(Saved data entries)
******
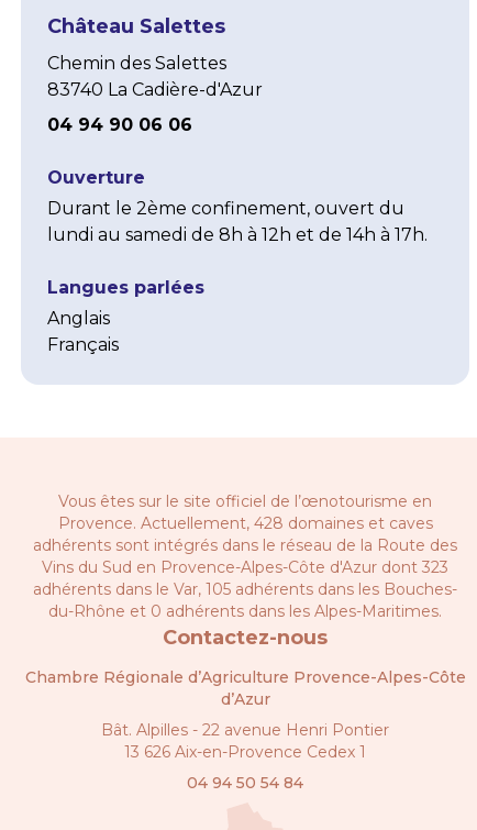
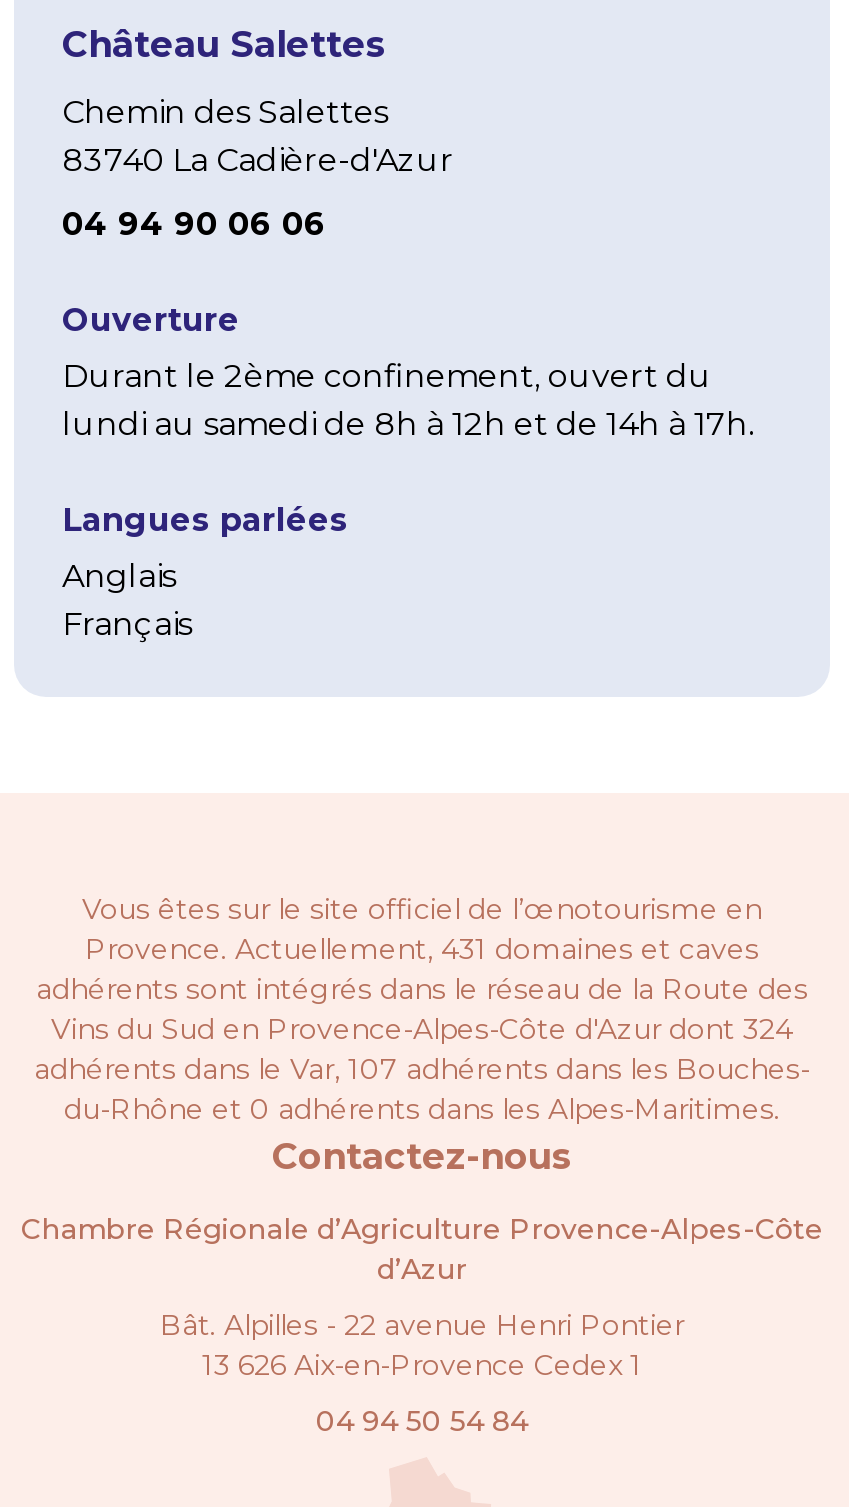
[58,514,432,534] Provence. Actuellement, 428 domaines et caves -> [85,932,759,968] Provence. Actuellement, 431 domaines et caves
[42,558,448,578] Vins du Sud en Provence-Alpes-Côte d'Azur dont 323 -> [51,1012,793,1048] Vins du Sud en Provence-Alpes-Côte d'Azur dont 324
[33,580,457,600] adhérents dans le Var, 105 adhérents dans les Bouches- -> [34,1052,810,1088] adhérents dans le Var, 107 adhérents dans les Bouches-

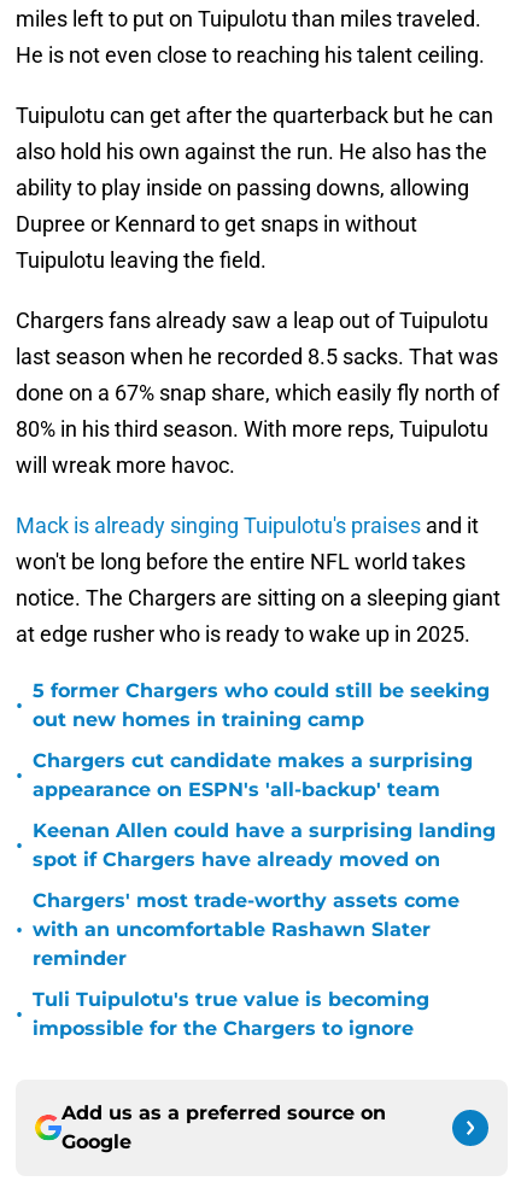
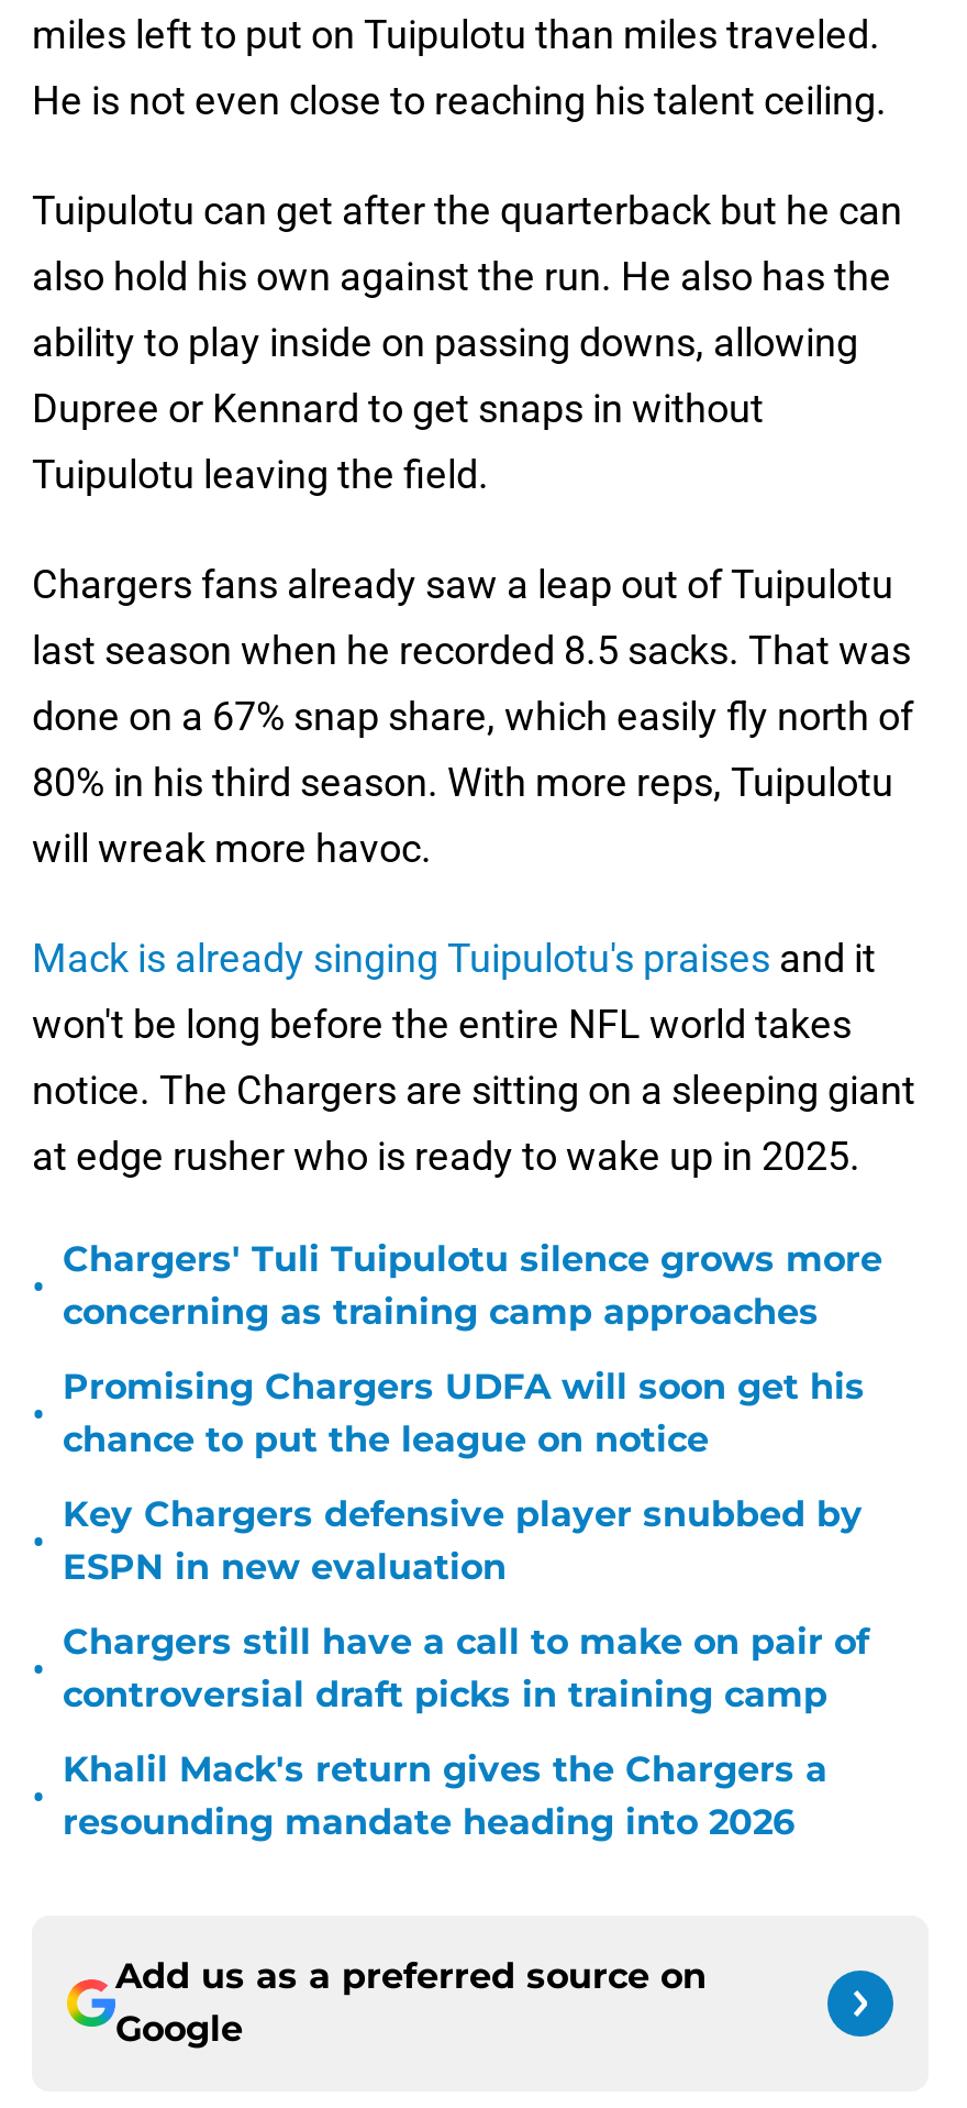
[33,679,490,731] 5 former Chargers who could still be seeking | out new homes in training camp -> [63,1238,882,1333] Chargers' Tuli Tuipulotu silence grows more | concerning as training camp approaches
[33,749,473,801] Chargers cut candidate makes a surprising | appearance on ESPN's 'all-backup' team -> [63,1366,865,1460] Promising Chargers UDFA will soon get his | chance to put the league on notice
[33,819,496,871] Keenan Allen could have a surprising landing | spot if Chargers have already moved on -> [63,1493,863,1588] Key Chargers defensive player snubbed by | ESPN in new evaluation
[33,889,459,970] Chargers' most trade-worthy assets come | with an uncomfortable Rashawn Slater | reminder -> [63,1621,869,1715] Chargers still have a call to make on pair of | controversial draft picks in training camp
[33,988,429,1040] Tuli Tuipulotu's true value is becoming | impossible for the Chargers to ignore -> [63,1748,827,1843] Khalil Mack's return gives the Chargers a | resounding mandate heading into 2026

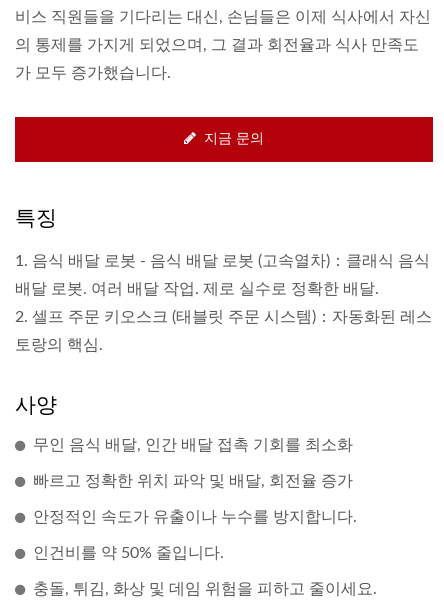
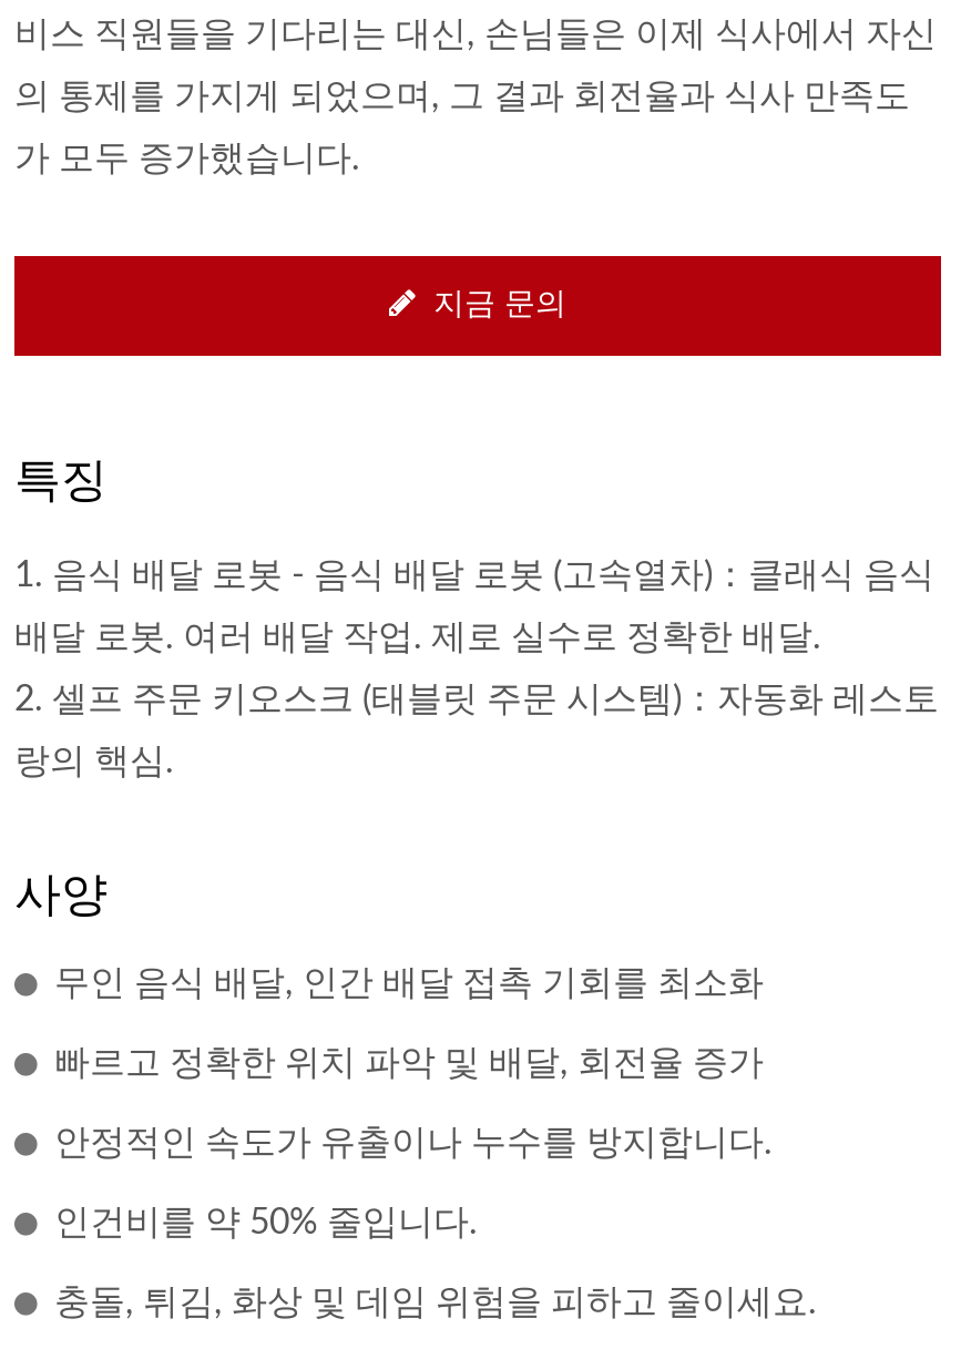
[15,309,432,325] 2. 셀프 주문 키오스크 (태블릿 주문 시스템)：자동화된 레스 -> [14,682,939,717] 2. 셀프 주문 키오스크 (태블릿 주문 시스템)：자동화 레스토
[15,337,103,353] 토랑의 핵심. -> [14,744,174,779] 랑의 핵심.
******
Your answer should be the exact lines above from the one with "[33,749,473,801] Chargers cut" through the one with "[33,988,429,1040] Tuli Tuipulotu's", both included, and nothing besides.

— EXPECTED OUTPUT —
[33,749,473,801] Chargers cut candidate makes a surprising | appearance on ESPN's 'all-backup' team -> [63,1366,865,1460] Promising Chargers UDFA will soon get his | chance to put the league on notice
[33,819,496,871] Keenan Allen could have a surprising landing | spot if Chargers have already moved on -> [63,1493,863,1588] Key Chargers defensive player snubbed by | ESPN in new evaluation
[33,889,459,970] Chargers' most trade-worthy assets come | with an uncomfortable Rashawn Slater | reminder -> [63,1621,869,1715] Chargers still have a call to make on pair of | controversial draft picks in training camp
[33,988,429,1040] Tuli Tuipulotu's true value is becoming | impossible for the Chargers to ignore -> [63,1748,827,1843] Khalil Mack's return gives the Chargers a | resounding mandate heading into 2026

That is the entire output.